### Goal of the exercise
An exact transcript of all the records is required, with nothing left out.

◇ ◇ ◇ ◇

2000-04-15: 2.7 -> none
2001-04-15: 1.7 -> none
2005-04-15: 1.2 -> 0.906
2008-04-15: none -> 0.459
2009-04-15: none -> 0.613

◇ ◇ ◇ ◇

### Exercise solution
2000-04-15: 2.7 -> none
2001-04-15: 1.7 -> none
2005-04-15: 1.2 -> 0.906
2008-04-15: none -> 0.459
2009-04-15: none -> 0.613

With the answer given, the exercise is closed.